Google’s Lumiere brings AI video closer to real than unreal


Google’s new video generation AI model Lumiere uses a new diffusion model called Space-Time-U-Net, or STUNet, that figures out where things are in a video (space) and how they simultaneously move and change (time). Ars Technica reports this method lets Lumiere create the video in one process instead of putting smaller still frames together.
Lumiere starts with creating a base frame from the prompt. Then, it uses the STUNet framework to begin approximating where objects within that frame will move to create more frames that flow into each other, creating the appearance of seamless motion. Lumiere also generates 80 frames compared to 25 frames from Stable Video Diffusion.
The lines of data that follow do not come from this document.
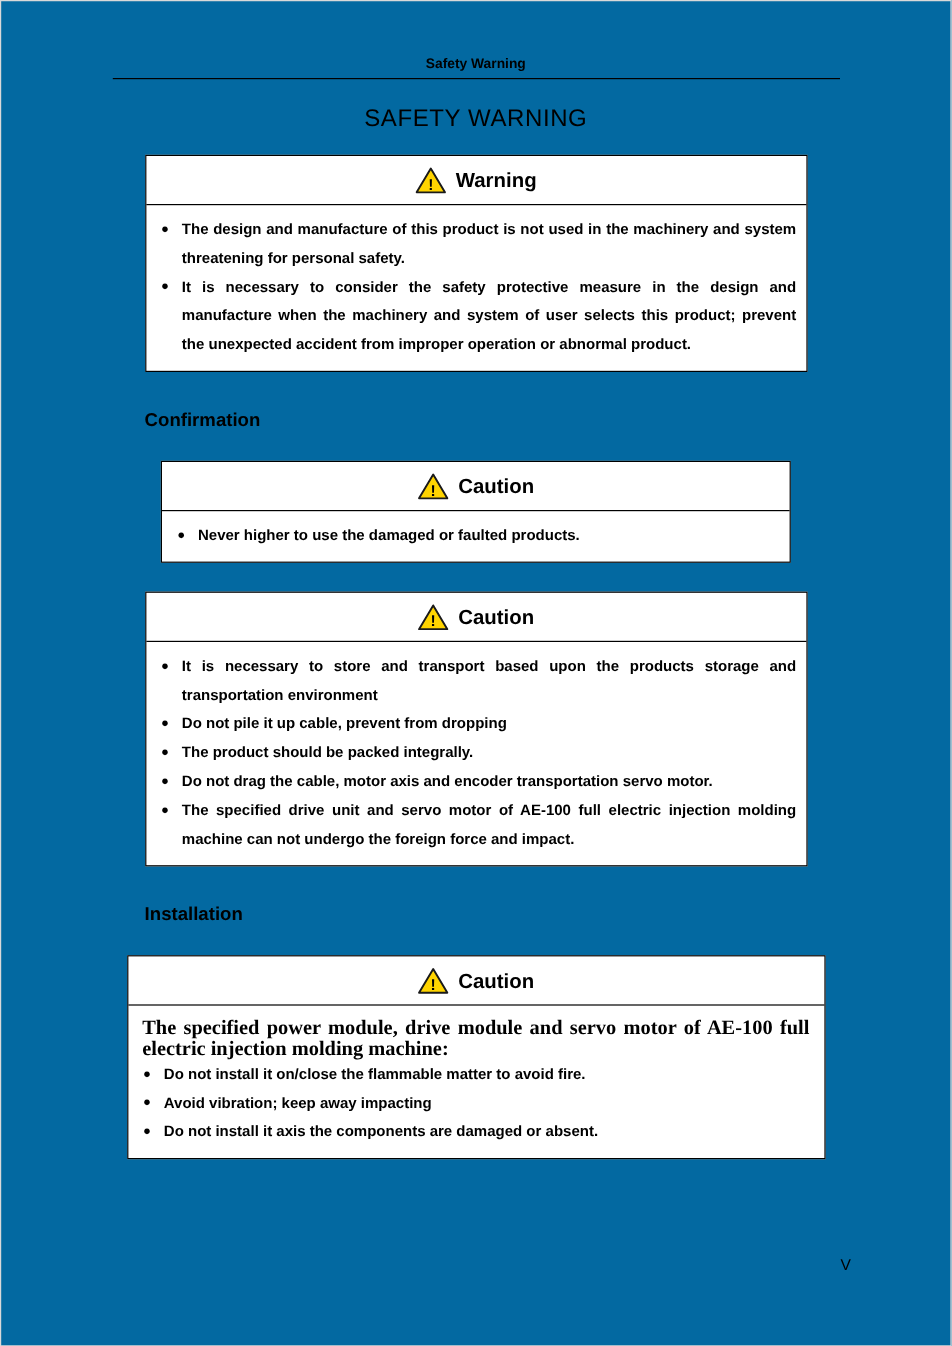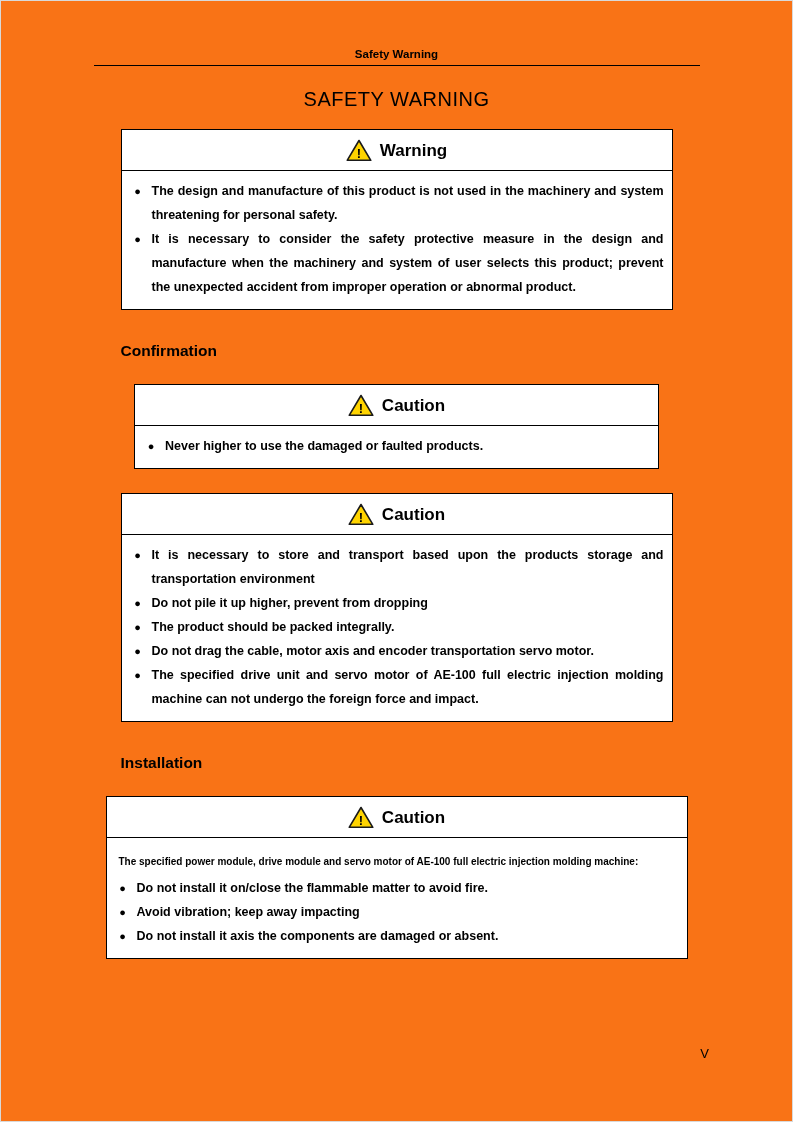"Safety Warning" .page { background: #f97316 -> #0369a1 }
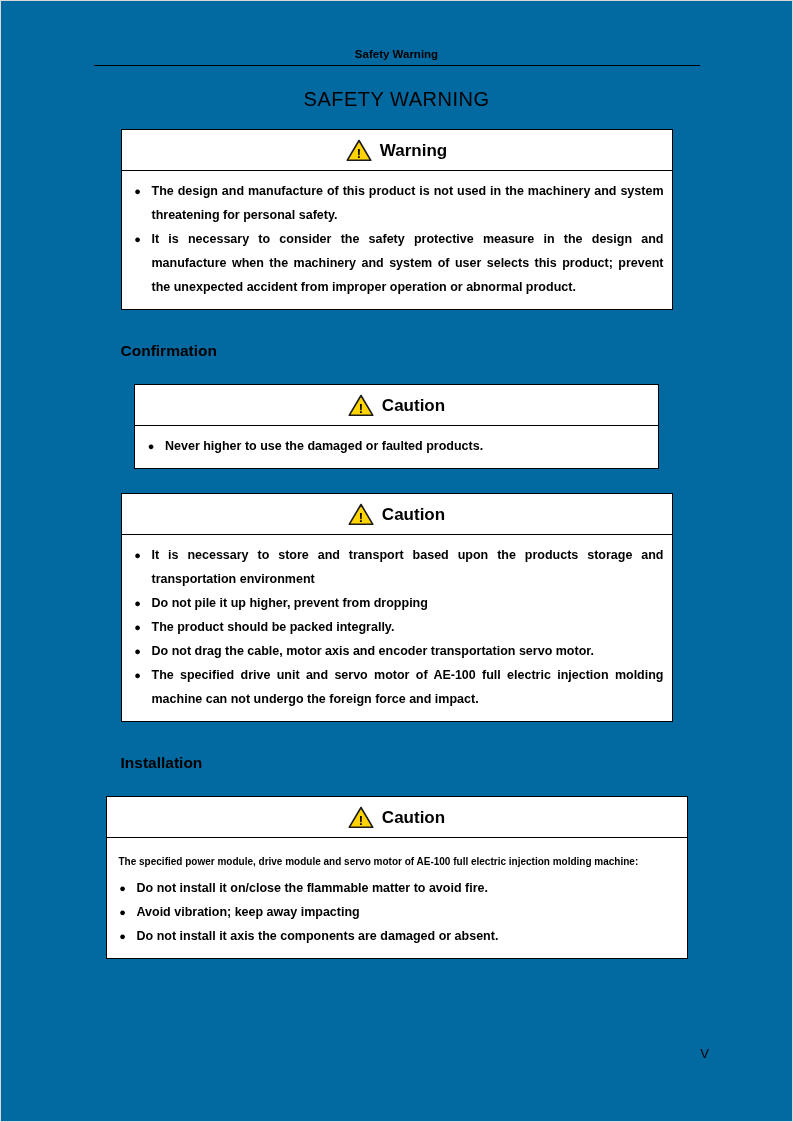"Do not pile it up" span.bullet-text { text: higher -> cable }
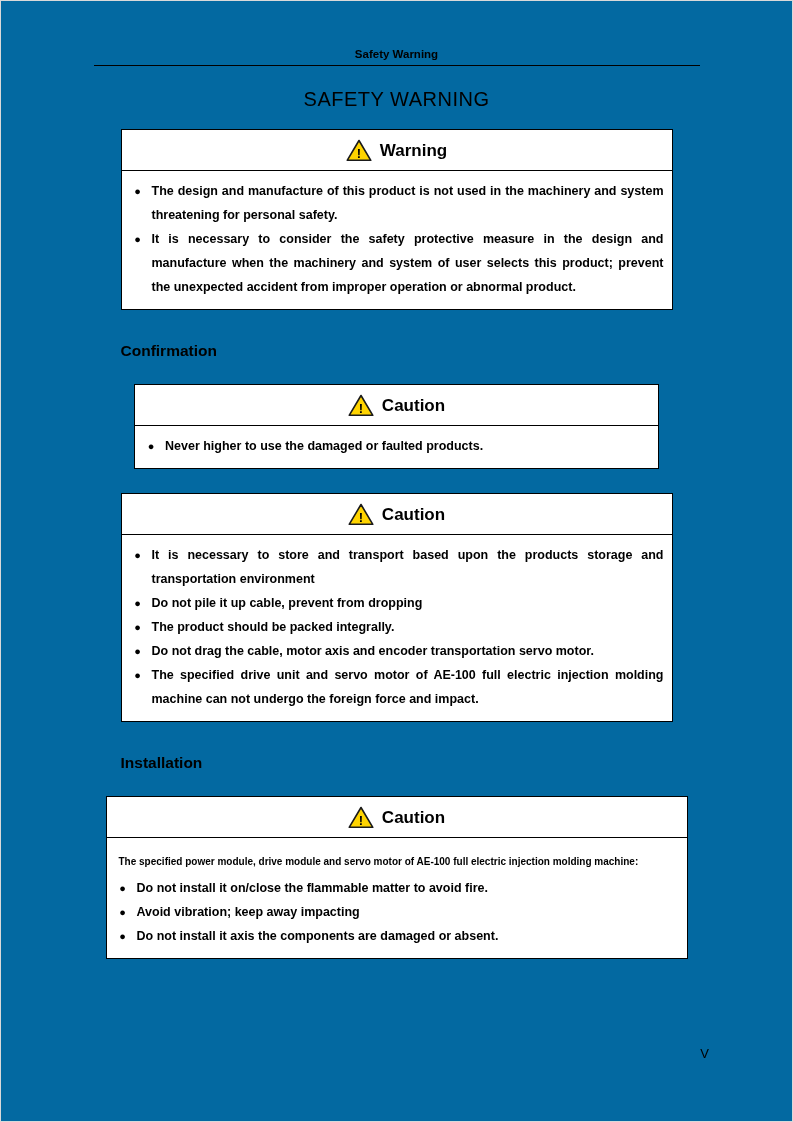"The specified power module, drive" .intro { font-family: none -> Liberation Serif, serif; font-size: 10px -> 17px; line-height: 27px -> 17px }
Admittedly, I am more of a text reporter than a video person, but the sizzle reel Google published, along with a pre-print scientific paper, shows that AI video generation and editing tools have gone from uncanny valley to near realistic in just a few years. It also establishes Google’s tech in the space already occupied by competitors like Runway, Stable Video Diffusion, or Meta’s Emu. Runway, one of the first mass-market text-to-video platforms, released Runway Gen-2 in March last year and has started to offer more realistic-looking videos. Runway videos also have a hard time portraying movement.
Google was kind enough to put clips and prompts on the Lumiere site, which let me put the same prompts through Runway for comparison. Here are the results:
Yes, some of the clips presented have a touch of artificiality, especially if you look closely at skin texture or if the scene is more atmospheric. But look at that turtle! It moves like a turtle actually would in water! It looks like a real turtle! I sent the Lumiere intro video to a friend who is a professional video editor. While she pointed out that “you can clearly tell it’s not entirely real,” she thought it was impressive that if I hadn’t told her it was AI, she would think it was CGI. (She also said: “It’s going to take my job, isn’t it?”)
Other models stitch videos together from generated key frames where the movement already happened (think of drawings in a flip book), while STUNet lets Lumiere focus on the movement itself based on where the generated content should be at a given time in the video.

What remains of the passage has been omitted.